Exercise description. Omit the images, then print each record below exactly as it reads.
Segment Start: Records
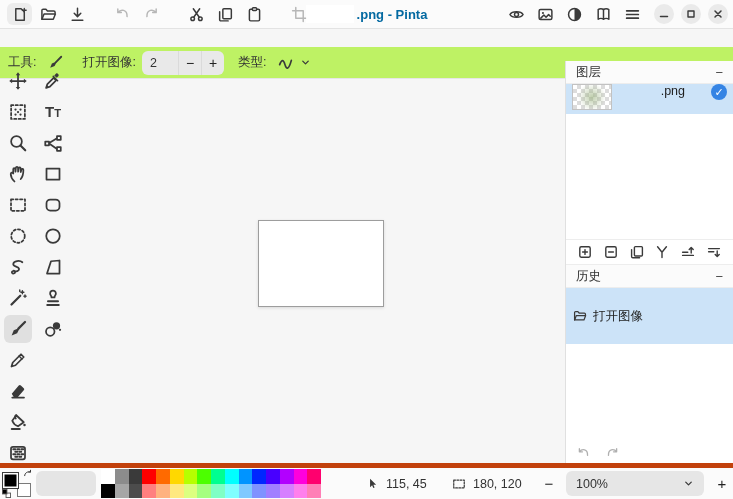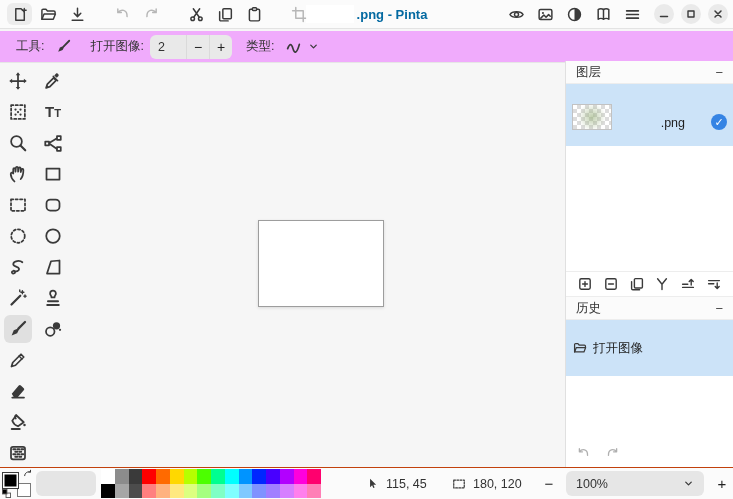--- a/index.html
+++ b/index.html
@@ -18,23 +18,23 @@
   .tb-btn.disabled{opacity:.35}
   .tb-gap{width:16px;flex:0 0 auto}
   .tb-title{position:absolute;left:50%;transform:translateX(-50%);display:flex;
             align-items:center;gap:3px;font-weight:bold;font-size:13px;color:#0369a1;white-space:nowrap}
   .filename-box{width:48px;height:18px;background:#ffffff;display:inline-block}
   .tb-right{margin-left:auto;display:flex;align-items:center}
   .win-btn{width:20px;height:20px;border-radius:50%;background:#eaeaea;display:flex;
            align-items:center;justify-content:center;margin-left:7px;flex:0 0 auto}
 
   
-  .toolbar{position:absolute;top:31px;left:0;right:0;height:32px;background:#f0abfc;
+  .toolbar{position:absolute;top:47px;left:0;right:0;height:32px;background:#bef264;
            border-bottom:1px solid #e6e6e6;display:flex;align-items:center;
-           padding:0 16px;box-sizing:border-box;color:#333}
+           padding:0 8px;box-sizing:border-box;color:#333}
   .tb-label{margin-right:6px}
   .mini-btn{width:26px;height:24px;display:flex;align-items:center;justify-content:center;border-radius:6px}
   .spinbox{display:flex;align-items:center;background:#e9e9e9;border-radius:6px;height:24px;
            margin-right:14px;overflow:hidden}
   .spin-val{width:28px;padding-left:8px}
   .spin-btn{width:22px;height:24px;display:flex;align-items:center;justify-content:center;
             font-size:14px;color:#222;border-left:1px solid #dadada}
   .dropdown{display:flex;align-items:center;background:#e9e9e9;border-radius:6px;height:24px;
             padding:0 9px;margin-right:12px;gap:12px}
 
@@ -49,41 +49,41 @@
   
   .canvas{position:absolute;left:258px;top:220px;width:124px;height:85px;background:#ffffff;
           border:1px solid #9d9d9d;box-shadow:0 1px 3px rgba(0,0,0,.12)}
 
   
   .right-panel{position:absolute;top:61px;right:0;width:168px;bottom:31px;background:#fff;
                border-left:1px solid #e0e0e0;box-sizing:border-box;display:flex;flex-direction:column}
   .panel-header{height:22px;flex:0 0 22px;display:flex;align-items:center;justify-content:space-between;
                 padding:0 10px;color:#333;background:#fbfbfb;border-bottom:1px solid #ededed}
   .collapse{color:#444;font-size:13px}
-  .layer-row{height:30px;flex:0 0 30px;background:#cce3f8;display:flex;align-items:flex-end;
-             padding:16px 6px}
+  .layer-row{height:30px;flex:0 0 30px;background:#cce3f8;display:flex;align-items:flex-start;
+             padding:0 6px}
   .layer-thumb{width:40px;height:26px;border:1px solid #c2c2c2;box-sizing:border-box;
      background-image:
        radial-gradient(circle at 50% 50%, rgba(150,175,120,.6), rgba(150,175,120,0) 62%),
        conic-gradient(#dcdcdc 0 25%, #fff 0 50%, #dcdcdc 0 75%, #fff 0);
      background-size:100% 100%, 8px 8px}
   .layer-name{margin-left:auto;margin-right:26px;color:#1f1f1f}
   .checkbox{width:16px;height:16px;border-radius:50%;background:#3584e4;color:#fff;display:flex;
             align-items:center;justify-content:center;font-size:11px;line-height:1}
   .layer-space{flex:0 0 125px;background:#fff}
   .layer-buttons{flex:0 0 24px;display:flex;align-items:center;justify-content:space-between;
                  padding:0 9px;border-top:1px solid #ededed;border-bottom:1px solid #ededed}
   .lp-btn{width:20px;height:20px;display:flex;align-items:center;justify-content:center}
   .history-row{flex:0 0 20px;background:#cce3f8;display:flex;align-items:center;gap:6px;padding:18px 7px;color:#1f1f1f}
   .history-space{flex:1 1 auto}
   .history-nav{flex:0 0 30px;display:flex;align-items:center;gap:14px;padding:0 10px;opacity:.4}
 
   
   .statusbar{position:absolute;left:0;right:0;bottom:0;height:31px;background:#fbfbfb;
-             border-top:1px solid #c2410c;color:#333}
+             border-top:5px solid #c2410c;color:#333}
   .color-widget{position:absolute;left:2px;top:2px;width:31px;height:27px}
   .secondary-swatch{position:absolute;right:2px;bottom:0;width:14px;height:14px;background:#fff;
                     border:1.5px solid #7a7a7a;box-sizing:border-box}
   .primary-swatch{position:absolute;left:0;top:2px;width:17px;height:17px;background:#000;
                   border:1.5px solid #3c3c3c;box-shadow:inset 0 0 0 1.5px #fff;box-sizing:border-box}
   .swap-icon{position:absolute;right:0;top:-1px}
   .reset-icon{position:absolute;left:0;bottom:-1px}
   .recent-colors{position:absolute;left:36px;top:3px;width:60px;height:25px;background:#e5e5e5;border-radius:6px}
   .palette-grid{position:absolute;left:101px;top:1px;display:grid;
                 grid-template-columns:repeat(16,13.75px);grid-auto-rows:14.5px}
Segment End: Records
Exercise answer.
--- a/index.html
+++ b/index.html
@@ -18,23 +18,23 @@
   .tb-btn.disabled{opacity:.35}
   .tb-gap{width:16px;flex:0 0 auto}
   .tb-title{position:absolute;left:50%;transform:translateX(-50%);display:flex;
             align-items:center;gap:3px;font-weight:bold;font-size:13px;color:#0369a1;white-space:nowrap}
   .filename-box{width:48px;height:18px;background:#ffffff;display:inline-block}
   .tb-right{margin-left:auto;display:flex;align-items:center}
   .win-btn{width:20px;height:20px;border-radius:50%;background:#eaeaea;display:flex;
            align-items:center;justify-content:center;margin-left:7px;flex:0 0 auto}
 
   
-  .toolbar{position:absolute;top:31px;left:0;right:0;height:32px;background:#f0abfc;
+  .toolbar{position:absolute;top:47px;left:0;right:0;height:32px;background:#bef264;
            border-bottom:1px solid #e6e6e6;display:flex;align-items:center;
-           padding:0 16px;box-sizing:border-box;color:#333}
+           padding:0 8px;box-sizing:border-box;color:#333}
   .tb-label{margin-right:6px}
   .mini-btn{width:26px;height:24px;display:flex;align-items:center;justify-content:center;border-radius:6px}
   .spinbox{display:flex;align-items:center;background:#e9e9e9;border-radius:6px;height:24px;
            margin-right:14px;overflow:hidden}
   .spin-val{width:28px;padding-left:8px}
   .spin-btn{width:22px;height:24px;display:flex;align-items:center;justify-content:center;
             font-size:14px;color:#222;border-left:1px solid #dadada}
   .dropdown{display:flex;align-items:center;background:#e9e9e9;border-radius:6px;height:24px;
             padding:0 9px;margin-right:12px;gap:12px}
 
@@ -49,41 +49,41 @@
   
   .canvas{position:absolute;left:258px;top:220px;width:124px;height:85px;background:#ffffff;
           border:1px solid #9d9d9d;box-shadow:0 1px 3px rgba(0,0,0,.12)}
 
   
   .right-panel{position:absolute;top:61px;right:0;width:168px;bottom:31px;background:#fff;
                border-left:1px solid #e0e0e0;box-sizing:border-box;display:flex;flex-direction:column}
   .panel-header{height:22px;flex:0 0 22px;display:flex;align-items:center;justify-content:space-between;
                 padding:0 10px;color:#333;background:#fbfbfb;border-bottom:1px solid #ededed}
   .collapse{color:#444;font-size:13px}
-  .layer-row{height:30px;flex:0 0 30px;background:#cce3f8;display:flex;align-items:flex-end;
-             padding:16px 6px}
+  .layer-row{height:30px;flex:0 0 30px;background:#cce3f8;display:flex;align-items:flex-start;
+             padding:0 6px}
   .layer-thumb{width:40px;height:26px;border:1px solid #c2c2c2;box-sizing:border-box;
      background-image:
        radial-gradient(circle at 50% 50%, rgba(150,175,120,.6), rgba(150,175,120,0) 62%),
        conic-gradient(#dcdcdc 0 25%, #fff 0 50%, #dcdcdc 0 75%, #fff 0);
      background-size:100% 100%, 8px 8px}
   .layer-name{margin-left:auto;margin-right:26px;color:#1f1f1f}
   .checkbox{width:16px;height:16px;border-radius:50%;background:#3584e4;color:#fff;display:flex;
             align-items:center;justify-content:center;font-size:11px;line-height:1}
   .layer-space{flex:0 0 125px;background:#fff}
   .layer-buttons{flex:0 0 24px;display:flex;align-items:center;justify-content:space-between;
                  padding:0 9px;border-top:1px solid #ededed;border-bottom:1px solid #ededed}
   .lp-btn{width:20px;height:20px;display:flex;align-items:center;justify-content:center}
   .history-row{flex:0 0 20px;background:#cce3f8;display:flex;align-items:center;gap:6px;padding:18px 7px;color:#1f1f1f}
   .history-space{flex:1 1 auto}
   .history-nav{flex:0 0 30px;display:flex;align-items:center;gap:14px;padding:0 10px;opacity:.4}
 
   
   .statusbar{position:absolute;left:0;right:0;bottom:0;height:31px;background:#fbfbfb;
-             border-top:1px solid #c2410c;color:#333}
+             border-top:5px solid #c2410c;color:#333}
   .color-widget{position:absolute;left:2px;top:2px;width:31px;height:27px}
   .secondary-swatch{position:absolute;right:2px;bottom:0;width:14px;height:14px;background:#fff;
                     border:1.5px solid #7a7a7a;box-sizing:border-box}
   .primary-swatch{position:absolute;left:0;top:2px;width:17px;height:17px;background:#000;
                   border:1.5px solid #3c3c3c;box-shadow:inset 0 0 0 1.5px #fff;box-sizing:border-box}
   .swap-icon{position:absolute;right:0;top:-1px}
   .reset-icon{position:absolute;left:0;bottom:-1px}
   .recent-colors{position:absolute;left:36px;top:3px;width:60px;height:25px;background:#e5e5e5;border-radius:6px}
   .palette-grid{position:absolute;left:101px;top:1px;display:grid;
                 grid-template-columns:repeat(16,13.75px);grid-auto-rows:14.5px}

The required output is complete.